Tracking of vehicles across multiple radiance and reflectance hyperspectral datasets

Tracking of vehicles, in both radiance and reflectance hyperspectral imagery, was analyzed using traditional reflectance domain and forward predicting physics based target detection algorithms. The investigation consisted of locating vehicles in one image followed by locating the same (relocated) vehicles in another image that was collected at a different time. Traditional approaches to hyperspectral target detection involve the application of detection algorithms to atmospherically compensated imagery. Rather than compensate the imagery, a more recent approach uses physical models to generate radiance signature spaces. The signature space is actually a representation of what the target might look like to the sensor as the reflectance propagates through the atmosphere. The model takes into account atmospherics, illumination conditions and target reflectivity. Different collection times have varying atmospheric conditions leading to changes in the sensor-reaching radiance spectrum. A forward predicting physical model, applied in the radiance domain, handles this variation.

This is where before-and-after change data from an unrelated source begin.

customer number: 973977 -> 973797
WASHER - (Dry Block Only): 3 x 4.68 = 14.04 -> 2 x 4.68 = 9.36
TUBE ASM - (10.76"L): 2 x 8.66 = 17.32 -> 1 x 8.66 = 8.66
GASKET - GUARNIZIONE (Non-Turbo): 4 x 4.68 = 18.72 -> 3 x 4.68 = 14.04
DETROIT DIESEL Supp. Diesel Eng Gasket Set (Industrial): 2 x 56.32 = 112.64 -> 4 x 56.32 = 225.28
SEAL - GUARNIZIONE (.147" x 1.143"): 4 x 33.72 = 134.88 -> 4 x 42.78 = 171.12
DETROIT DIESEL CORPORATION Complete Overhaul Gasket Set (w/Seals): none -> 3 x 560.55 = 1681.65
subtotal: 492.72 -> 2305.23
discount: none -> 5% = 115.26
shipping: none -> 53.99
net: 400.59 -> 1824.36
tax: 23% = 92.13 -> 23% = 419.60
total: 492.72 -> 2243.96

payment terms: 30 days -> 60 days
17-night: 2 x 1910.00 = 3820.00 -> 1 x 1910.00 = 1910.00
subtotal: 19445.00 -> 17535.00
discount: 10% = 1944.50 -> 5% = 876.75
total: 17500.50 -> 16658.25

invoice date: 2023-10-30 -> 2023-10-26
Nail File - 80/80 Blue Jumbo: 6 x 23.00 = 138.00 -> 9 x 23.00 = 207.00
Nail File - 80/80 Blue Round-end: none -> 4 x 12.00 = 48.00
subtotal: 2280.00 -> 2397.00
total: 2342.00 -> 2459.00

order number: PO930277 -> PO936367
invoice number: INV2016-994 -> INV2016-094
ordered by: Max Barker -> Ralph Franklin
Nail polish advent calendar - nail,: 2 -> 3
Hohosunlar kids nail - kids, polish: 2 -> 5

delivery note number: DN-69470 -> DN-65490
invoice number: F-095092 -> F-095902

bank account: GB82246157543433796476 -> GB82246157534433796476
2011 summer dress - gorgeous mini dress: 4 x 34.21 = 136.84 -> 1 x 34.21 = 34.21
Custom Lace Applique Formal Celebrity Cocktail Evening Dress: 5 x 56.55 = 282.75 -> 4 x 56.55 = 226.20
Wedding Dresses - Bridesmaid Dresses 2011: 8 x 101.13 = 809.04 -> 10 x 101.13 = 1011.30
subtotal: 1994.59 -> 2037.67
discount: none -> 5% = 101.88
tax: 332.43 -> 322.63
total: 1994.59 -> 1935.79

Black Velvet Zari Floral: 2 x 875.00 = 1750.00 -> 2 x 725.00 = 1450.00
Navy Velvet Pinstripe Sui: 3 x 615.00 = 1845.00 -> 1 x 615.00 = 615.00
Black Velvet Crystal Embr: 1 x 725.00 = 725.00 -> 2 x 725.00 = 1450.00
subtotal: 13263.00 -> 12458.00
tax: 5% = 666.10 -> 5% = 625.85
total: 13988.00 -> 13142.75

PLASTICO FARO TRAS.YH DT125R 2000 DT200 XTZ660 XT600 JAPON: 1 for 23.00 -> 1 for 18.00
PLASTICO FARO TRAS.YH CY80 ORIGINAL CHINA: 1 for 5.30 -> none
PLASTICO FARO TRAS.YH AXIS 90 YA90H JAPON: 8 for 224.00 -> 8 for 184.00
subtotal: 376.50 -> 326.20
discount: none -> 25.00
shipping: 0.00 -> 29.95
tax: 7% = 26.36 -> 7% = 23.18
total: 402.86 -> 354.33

The data used in this study is a new ground truthed hyperspectral data set, collect with the airborne HyMap sensor, and which is now freely available to the community through the web for evaluation, testing, and algorithm development. Vehicles were relocated across various flight lines. This paper compares vehicle detection results, across these multiple images collected within a short time period, using both the physical model and the traditional atmospheric compensation approach.